A acusação proferida por Éder Mauro é uma uma notícia falsa sem nenhum lastro com as investigações oficiais. Os irmãos Brazão – Domingos Brazão (conselheiro do TCE-RJ) e Chiquinho Brazão (ex-deputado) – foram condenados a 76 anos e 3 meses de prisão por organização criminosa e homicídio. No inquérito da Polícia Federal, os irmãos foram identificados como mandantes do assassinato da vereadora carioca Marielle Franco e do motorista Anderson Gomes.
Durante as investigações ficaram confirmadas as ligações e relações que eram públicas, entre Flávio Bolsonaro com a dupla presa. Em 2022, durante a campanha eleitoral, o então deputado federal Chiquinho Brazão apoiou publicamente a candidatura da família Bolsonaro, tendo participado ativamente de carreatas pedindo votos para a reeleição de Jair Bolsonaro, chegando a discursar em trios elétricos ao lado do senador Flávio Bolsonaro.
Falta de inteligência ou ausência de caráter
Diante dos ataques, Henrique Vieira respondeu ao parlamentar paraense em tom firme, criticando a postura agressiva do colega: “Não sei se é por falta de inteligência ou ausência de caráter. Você tenta lacrar com frases de efeito e mentiras, distorcendo o meu discurso. Vossa Excelência acorda com ódio, dá bom dia com ódio, dorme com ódio.”
O deputado do PSOL também acusou o colega de promover ataques de cunho pessoal em vez de enfrentar os argumentos técnicos apresentados. Posteriormente, o pastor Henrique Vieira relatou em suas redes sociais que foi alvo de ataques à sua fé cristã e que chegou a ser chamado de “pastor do inferno” durante o tumulto, tendo seu direito de fala cerceado na comissão.
Histórico dos envolvidos
O confronto ocorreu em meio à repercussão da viagem de Flávio Bolsonaro aos Estados Unidos, onde o senador buscou apoio para classificar facções brasileiras como entidades terroristas. O tema serviu de estopim para o choque entre duas trajetórias opostas no parlamento: Henrique Vieira é pastor evangélico, escritor, ator e deputado federal pelo PSOL-RJ. Atua em pautas de direitos humanos, combate à desigualdade e é uma das principais lideranças da esquerda cristã no Congresso. Iniciou a carreira como vereador em Niterói e ganhou projeção nacional mediando debates sobre religião e política.
Já Éder Mauro é ex-delegado da Polícia Civil do Pará e construiu sua trajetória política baseada no populismo penal e em discursos de endurecimento no combate à criminalidade. Sua carreira é marcada por controvérsias ligadas a métodos violentos de atuação e episódios de truculência verbal.
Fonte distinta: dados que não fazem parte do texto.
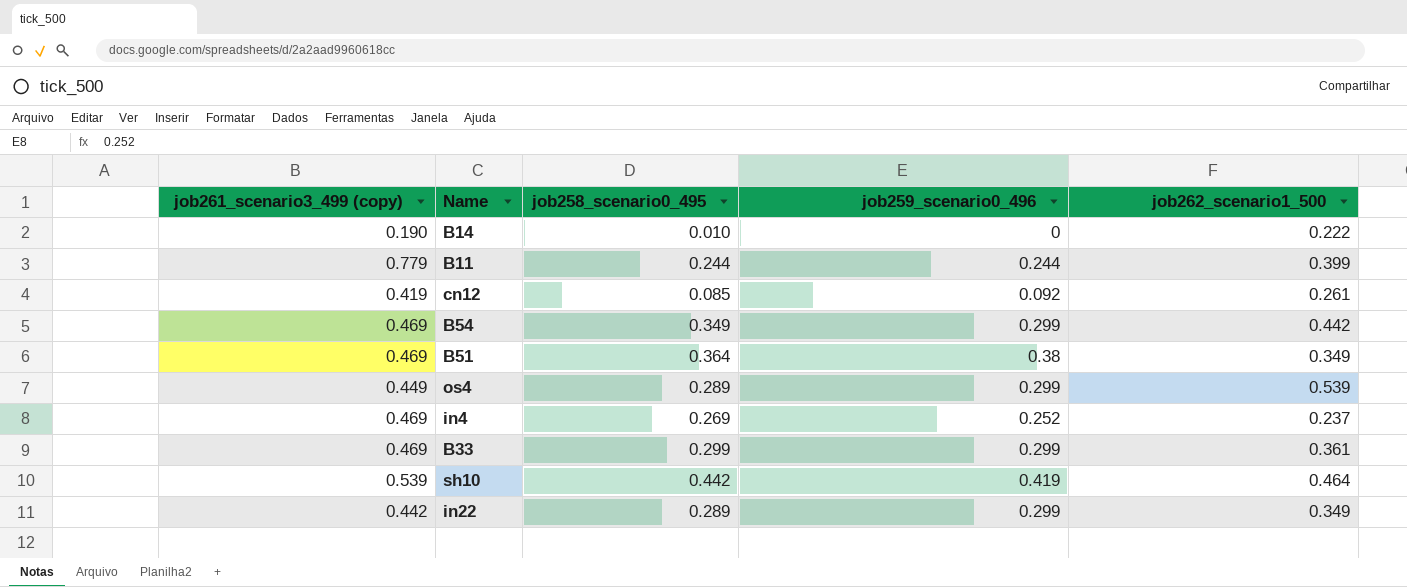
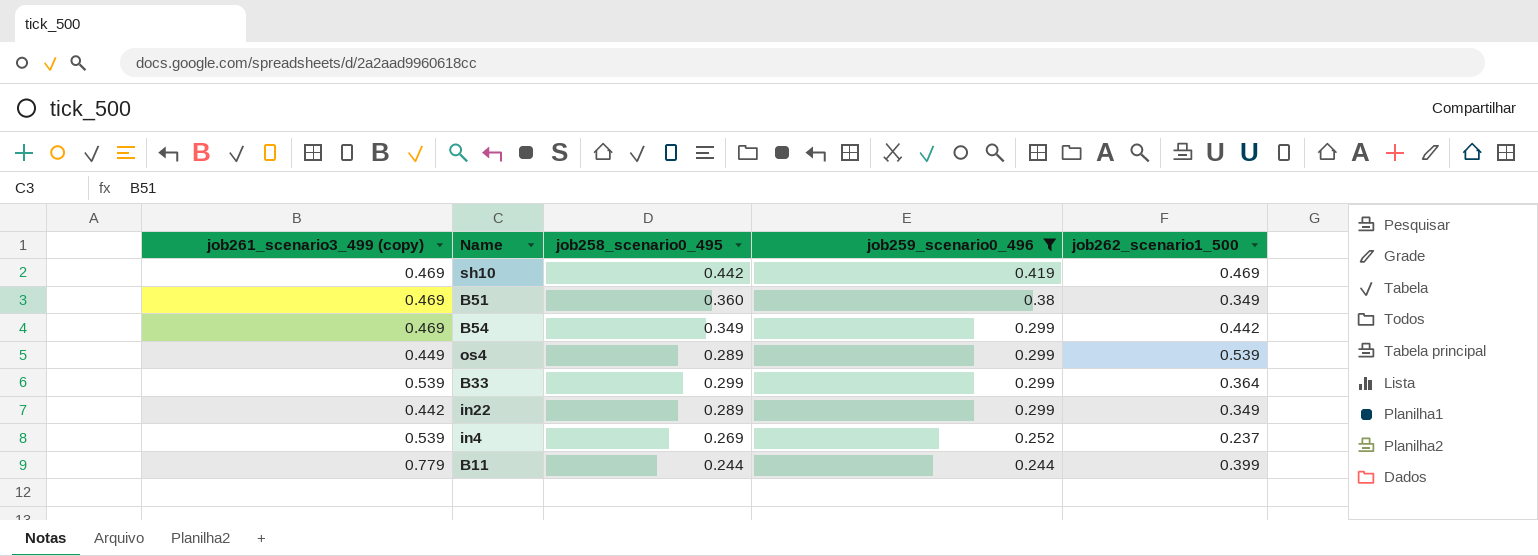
filter: none -> job259_scenario0_496 >= 0.244
row order: none -> job259_scenario0_496 descending
sh10 | job261_scenario3_499 (copy): 0.539 -> 0.469
sh10 | job262_scenario1_500: 0.464 -> 0.469
B51 | job258_scenario0_495: 0.364 -> 0.360
B33 | job261_scenario3_499 (copy): 0.469 -> 0.539
B33 | job262_scenario1_500: 0.361 -> 0.364
in4 | job261_scenario3_499 (copy): 0.469 -> 0.539

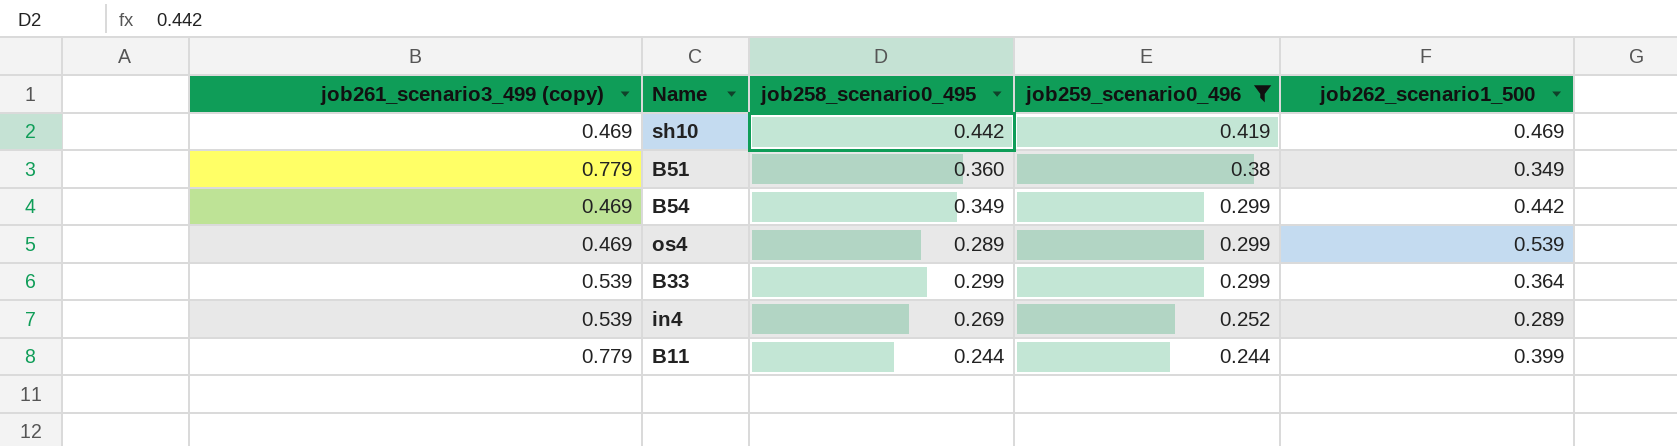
row in22: 0.442 | 0.289 | 0.299 | 0.349 -> none
B51 | job261_scenario3_499 (copy): 0.469 -> 0.779
os4 | job261_scenario3_499 (copy): 0.449 -> 0.469
in4 | job262_scenario1_500: 0.237 -> 0.289

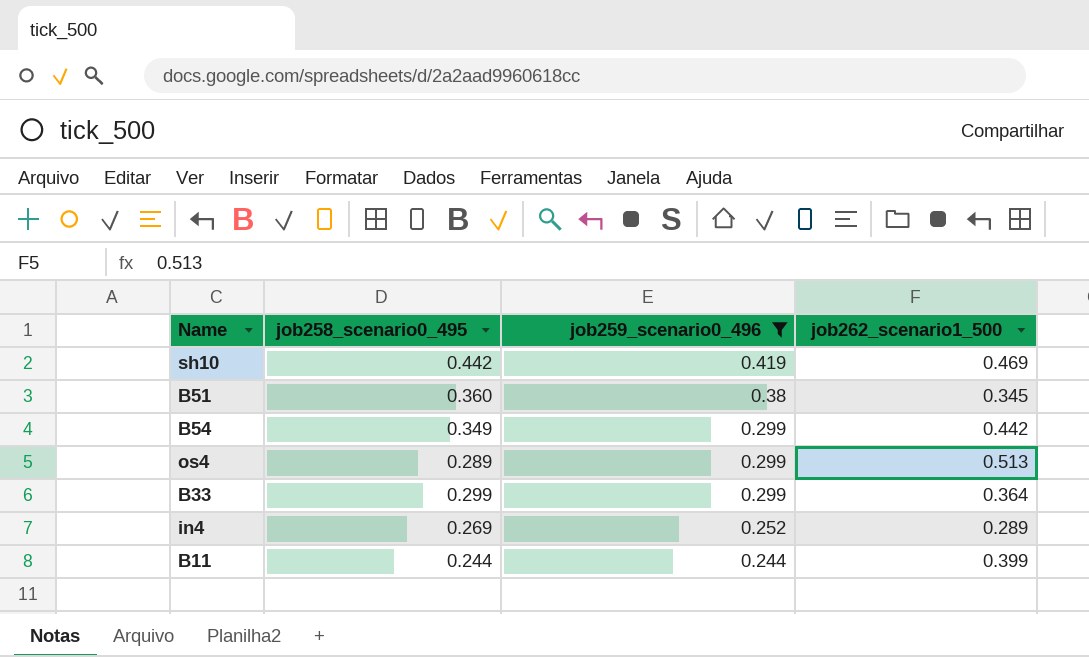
column job261_scenario3_499 (copy) | position: 1 -> none
B51 | job262_scenario1_500: 0.349 -> 0.345
os4 | job262_scenario1_500: 0.539 -> 0.513

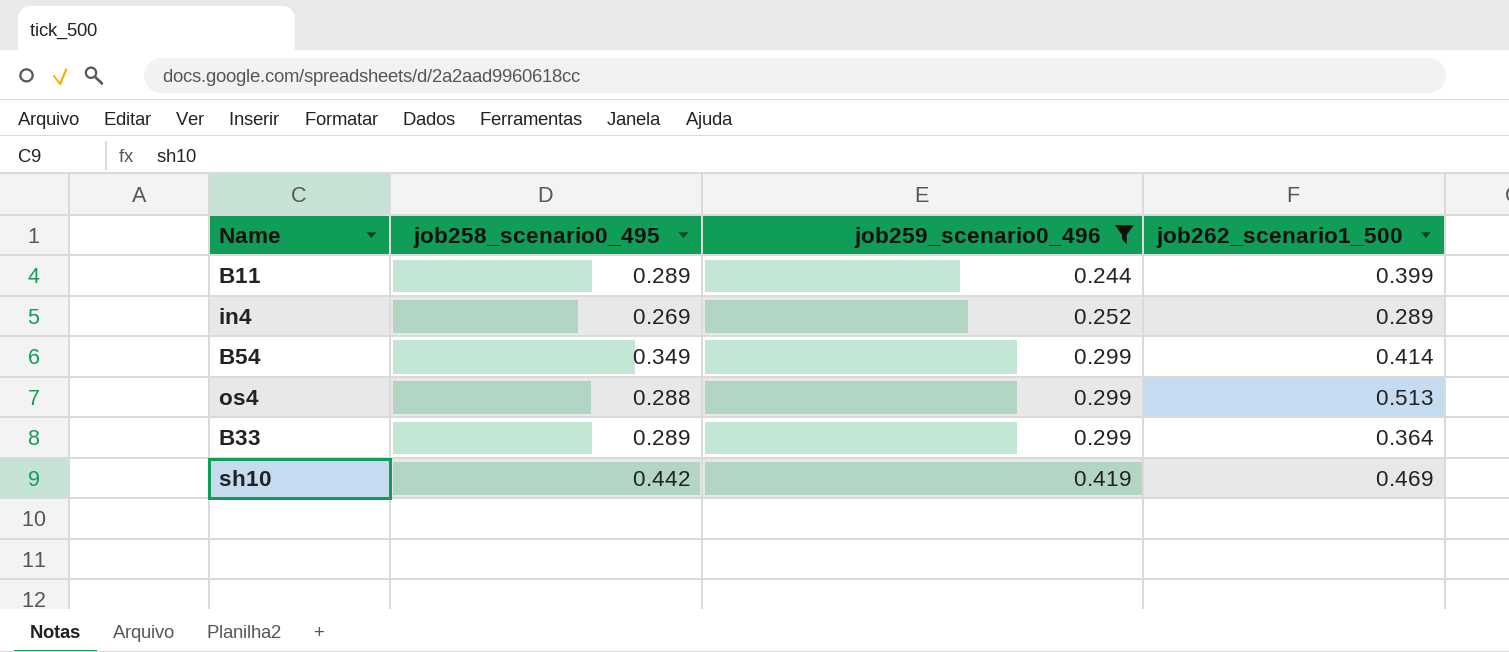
row order: job259_scenario0_496 descending -> job259_scenario0_496 ascending
row B51: 0.360 | 0.38 | 0.345 -> none
B11 | job258_scenario0_495: 0.244 -> 0.289
B54 | job262_scenario1_500: 0.442 -> 0.414
os4 | job258_scenario0_495: 0.289 -> 0.288
B33 | job258_scenario0_495: 0.299 -> 0.289

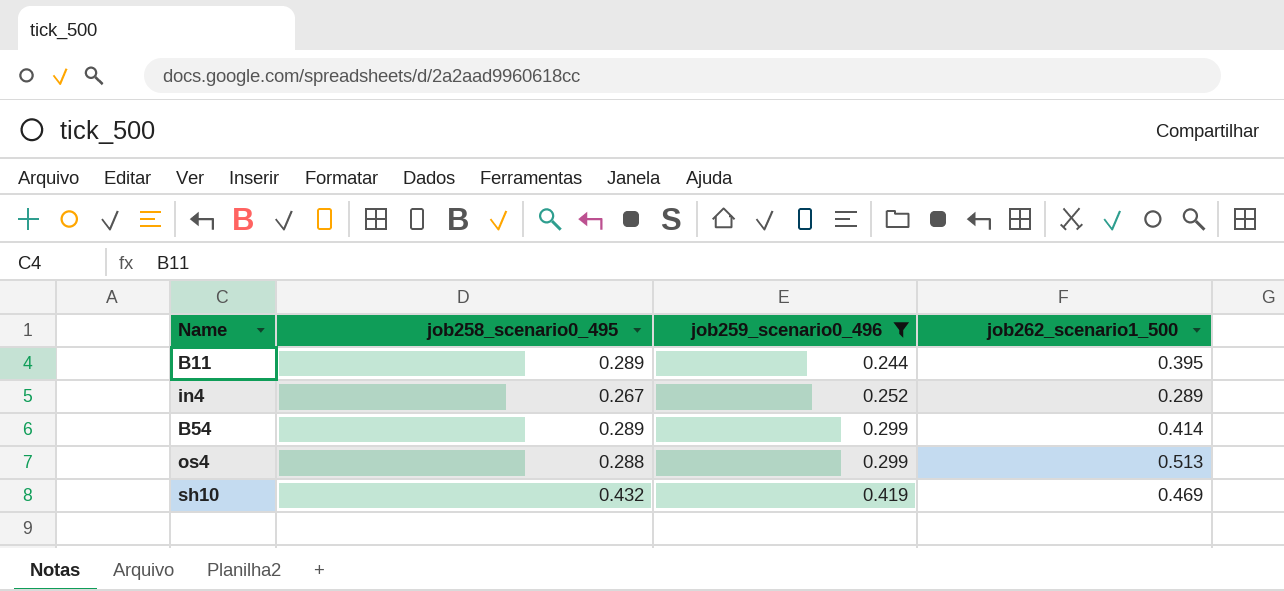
row B33: 0.289 | 0.299 | 0.364 -> none
B11 | job262_scenario1_500: 0.399 -> 0.395
in4 | job258_scenario0_495: 0.269 -> 0.267
B54 | job258_scenario0_495: 0.349 -> 0.289
sh10 | job258_scenario0_495: 0.442 -> 0.432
Alinhado à ala ideológica do bolsonarismo, o deputado já teve publicações derrubadas ou sinalizadas por plataformas digitais devido à propagação de desinformação estrutural, ataques às instituições democráticas e ofensas direcionadas a ministros do STF.
Na Câmara, parlamentares apontam que sua principal atuação baseia-se em produzir cortes agressivos focados em engajamento digital. Éder Mauro foi réu em um processo no Conselho de Ética da Câmara após publicar um vídeo adulterado e fora de contexto. O deputado paraense acumula diversas representações por violência política de gênero, ataques a parlamentares mulheres e ofensas verbais pesadas contra parlamentares da oposição durante sessões de comissões temáticas.
A troca de acusações do início desta semana escancara o clima hostil na Comissão de Segurança Pública da Câmara, colegiado frequentemente dominado pela chamada “bancada da bala” e que serve de palco para embates ideológicos violentos, paralisando debates técnicos sobre a segurança do país.